# 2006 New Holland TL100A



## ft52 (Oct 19, 2013)

Steering wheel turns more than the wheel, most times to the right. Do not know if its the cylinder or something else.

Thank You


----------



## harry16 (Dec 8, 2011)

My GUESS is that your TL100A has a bad steering motor. Steering motors are generally the source of problems such as you are reporting. The last I checked, steering motors are very expensive - even rebuilts are expensive. 

Make sure that your hydraulic fluid levels are all topped-up, and pumps are working. I guess I would check with a dealership to see what they say??

Because of the high cost of steering motors, I would pull the cylinder and have it checked for piston seal leakage, before you condemn the steering motor.

BTW, I happened to view several TL100A's already in salvage, and all of them had fire damage.
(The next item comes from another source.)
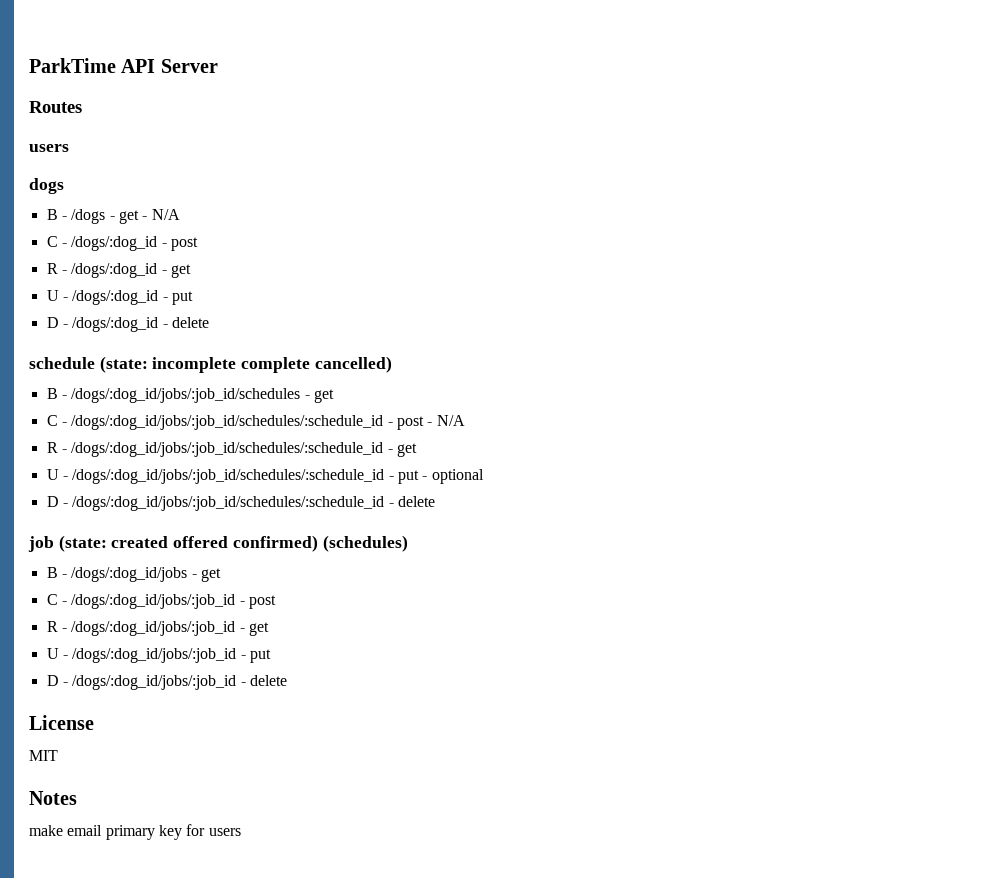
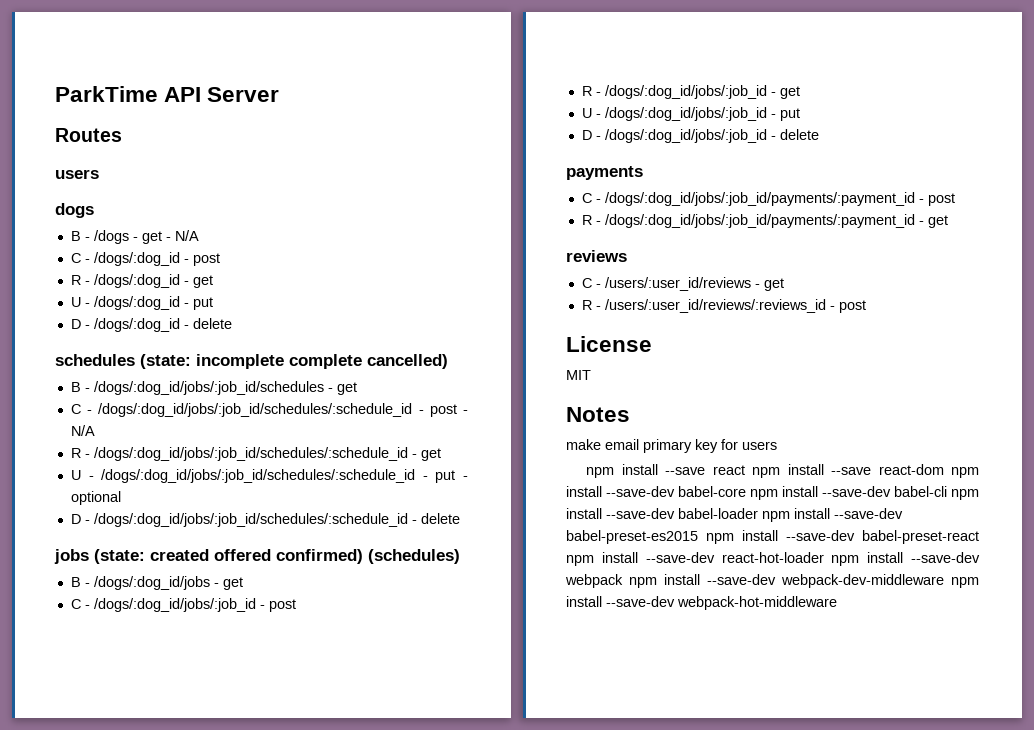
[29,357,95,369] schedule -> [55,354,135,366] schedules
[28,536,54,552] job -> [54,549,89,564] jobs
(287, 680) none -> [566,166,643,180] [581,192,955,206] [581,214,948,228] [566,250,627,262] [581,277,784,291] [581,299,866,313] // payments // C - /dogs/:dog_id/jobs/:job_id/payments/:payment_id - post // R - /dogs/:dog_id/jobs/:job_id/payments/:payment_id - get // reviews // C - /users/:user_id/reviews - get // R - /users/:user_id/reviews/:reviews_id - post
(241, 832) none -> [586,464,979,478] [566,486,979,500] [566,508,903,522] [566,530,979,544] [566,552,980,566] [565,574,979,588] [566,596,837,610] // npm install --save react npm install --save react-dom npm install --save-dev babel-core npm install --save-dev babel-cli npm install --save-dev babel-loader npm install --save-dev babel-preset-es2015 npm install --save-dev babel-preset-react npm install --save-dev react-hot-loader npm install --save-dev webpack npm install --save-dev webpack-dev-middleware npm install --save-dev webpack-hot-middleware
Recommend that you install a battery power disconnect switch to protect yourself. Use it religiously whenever you leaving the tractor. This is also useful for quick power disconnect if it starts smoking while you are using it.


----------



## sixbales (May 18, 2011)

I have limited knowledge regarding hydrostatic steering systems, so I obtained the following comments from *RodInNS*. 

I'm not familiar with that particular model... but hydrostatic steering in general... either you have a bad cylinder center seal or a bad steering motor. What I would do... turn the wheel hard to the stop on one side, then remove the opposite hose at the cylinder. Now turn the wheel hard against the lock again and see if it drains oil out the line you removed FROM the cylinder side. If it does, I'd wager that the cylinder seal is bad. If it doesn't and the wheel turns in spite of that I'd expect you have a bad steering motor. The seal should be reasonably cheap. The motor will not be.
Rod


----------



## ft52 (Oct 19, 2013)

Thank You for the info.


----------